Adidas, however, has pushed back.

“We reject the allegations,” a spokesperson for the company told Sourcing Journal. “Throughout the pandemic, Adidas has been committed to ensuring fair labor practices, fair wages and safe working conditions throughout our global supply chain. We continued to uphold our standard manufacturing terms, including worker-rights protection. Ensuring business continuity and a functioning supply chain has kept workers in jobs.”

Earlier this month, the Stan Smith maker similarly clapped back at claims that the right to freedom of association and collective bargaining at its Asian suppliers were “under attack.” Responding to a Business & Human Rights Resource Centre report, which polled 124 union activists and labor rights advocates at 13 factories across five countries, the brand said that it continues to be “committed to ensuring legal compliance in terms of pay and benefits for all workers and tracked the working conditions in each and every factory.”

The brand has forked out before. In 2011, Indonesia’s PT Kizone factory, which had supplied university-licensed apparel to Adidas and Nike, shuttered without paying its 2,800 workers $3.3 million in severance. A partial payment by Nike was secured in “reasonably short order” through a contribution by its buying agent, according to the Worker Rights Consortium. The bulk of the severance, however, didn’t manifest until more than two years later. It was only after 12 U.S. universities severed ties with Adidas and protests proliferated at campuses across the country that the company reached a settlement with the workers’ union to pay the $1.8 million still outstanding.

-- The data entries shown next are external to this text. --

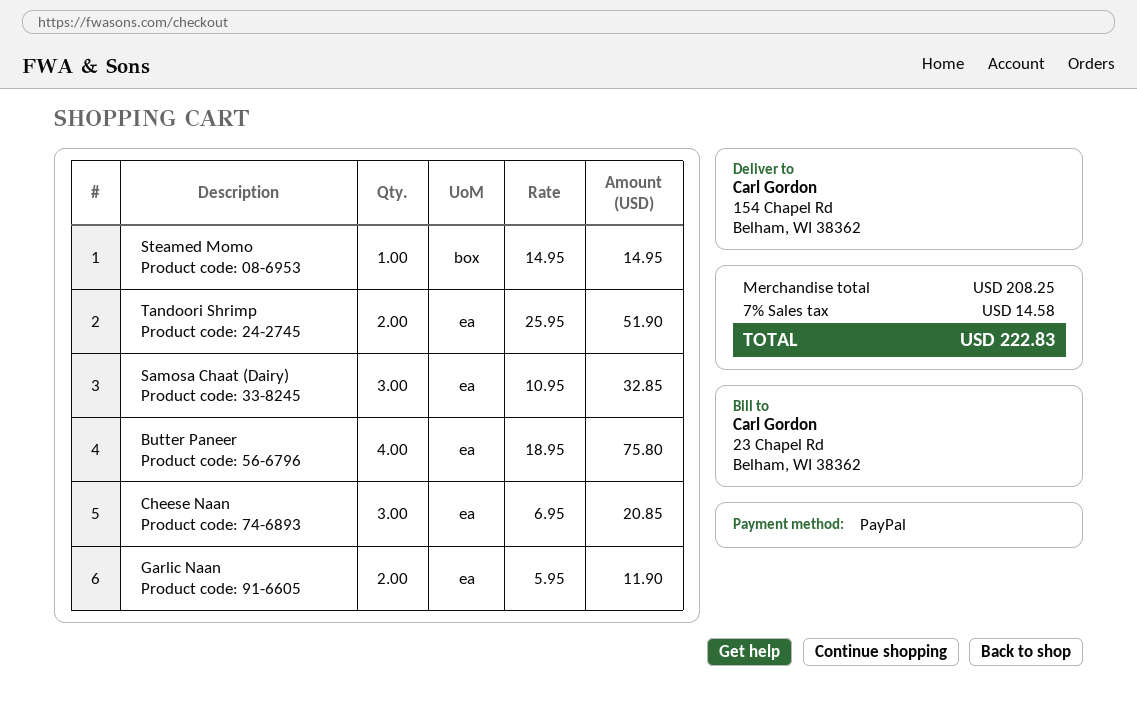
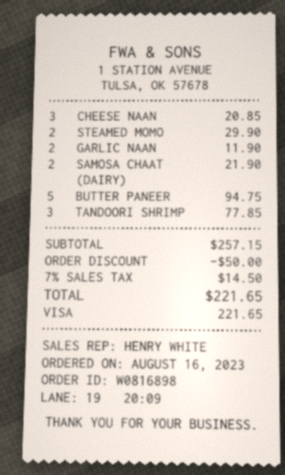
payment method: PayPal -> Visa
Steamed Momo: 1 for 14.95 -> 2 for 29.90
Tandoori Shrimp: 2 for 51.90 -> 3 for 77.85
Samosa Chaat (Dairy): 3 for 32.85 -> 2 for 21.90
Butter Paneer: 4 for 75.80 -> 5 for 94.75
subtotal: 208.25 -> 257.15
discount: none -> 50.00
tax: 7% = 14.58 -> 7% = 14.50
total: 222.83 -> 221.65

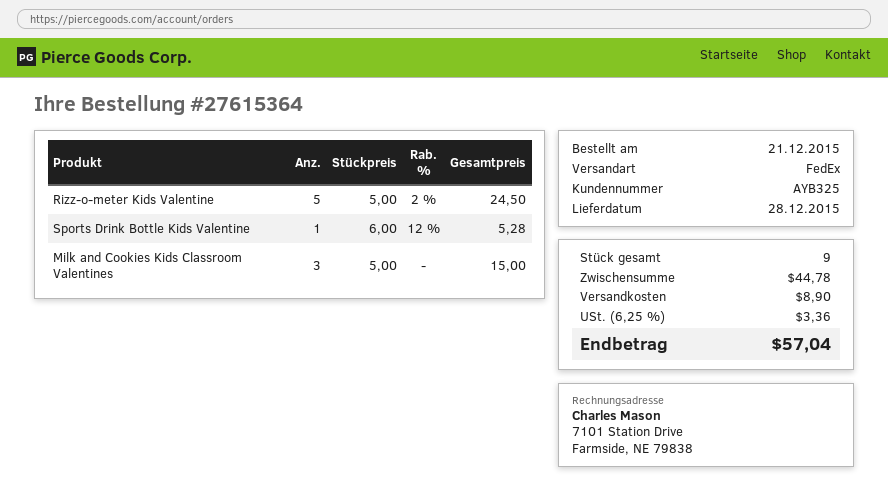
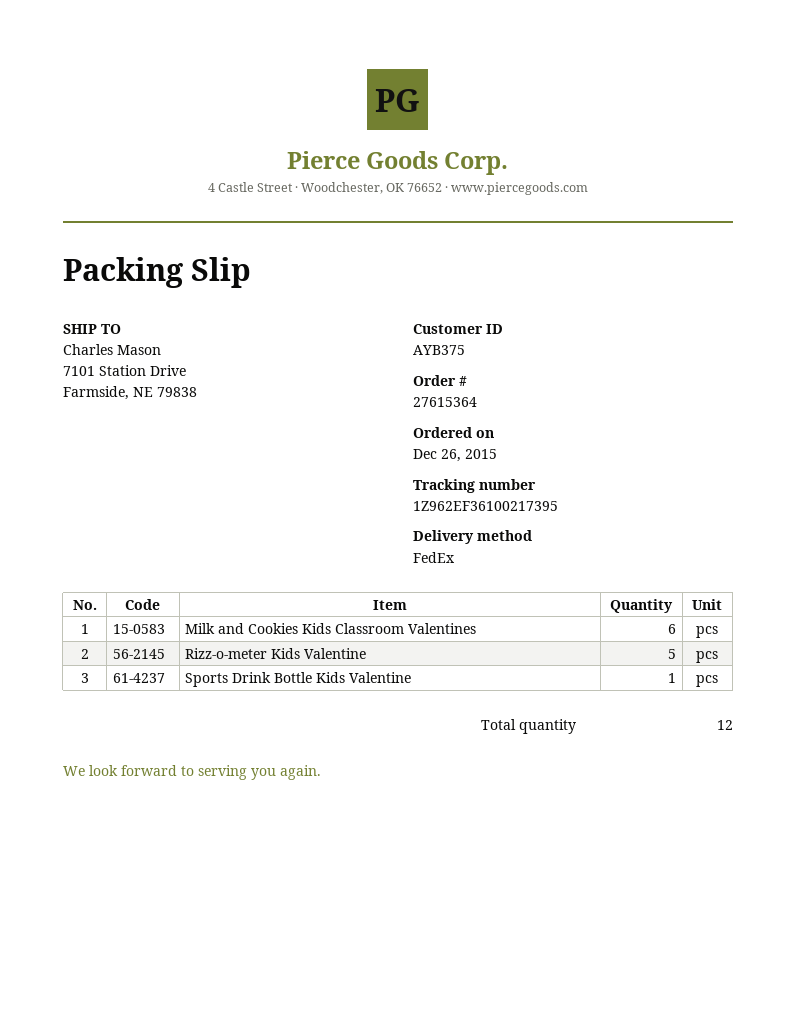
order date: 2015-12-21 -> 2015-12-26
customer number: AYB325 -> AYB375
Milk and Cookies Kids Classroom Valentines: 3 -> 6
total quantity: 9 -> 12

#PayYourWorkers’ “global week of action” follows a “global day of action” that the group organized on Aug. 18, Adidas’s anniversary. In Toronto, Workers United and the United Steelworkers hand-delivered a “Pay Your Workers” birthday cake to the brand’s Ontario HQ, along with a letter signed by the campaign’s Canadian supporters, including the Canadian Labour Congress, Workers United Canada Council and Maquila Solidarity Network.

“Adidas has a responsibility under the UN Guiding Principles on Business and Human Rights and the OECD Due Diligence Guidance to prevent and mitigate adverse human-rights impacts in your supply chains, and to remedy harm you have contributed to or caused,” the letter read. “As a major global brand, Adidas has the financial means and the obligation to ensure that workers receive their full wages and benefits and that their associational rights are respected.”

“Please share this letter with your global head office,” it added.

Adidas revealed Thursday that it expects an operating margin of 4 percent this fiscal year, down from a prior forecast of 7 percent. Accordingly, its gross margin outlook is now poised to hover at 47.5 percent instead of the previously predicted 49 percent. Its net income for 2022 is now projected to be roughly 500 million euros ($489.7 million), down from the approximately 1.3 billion euros ($1.27 billion) it originally pegged.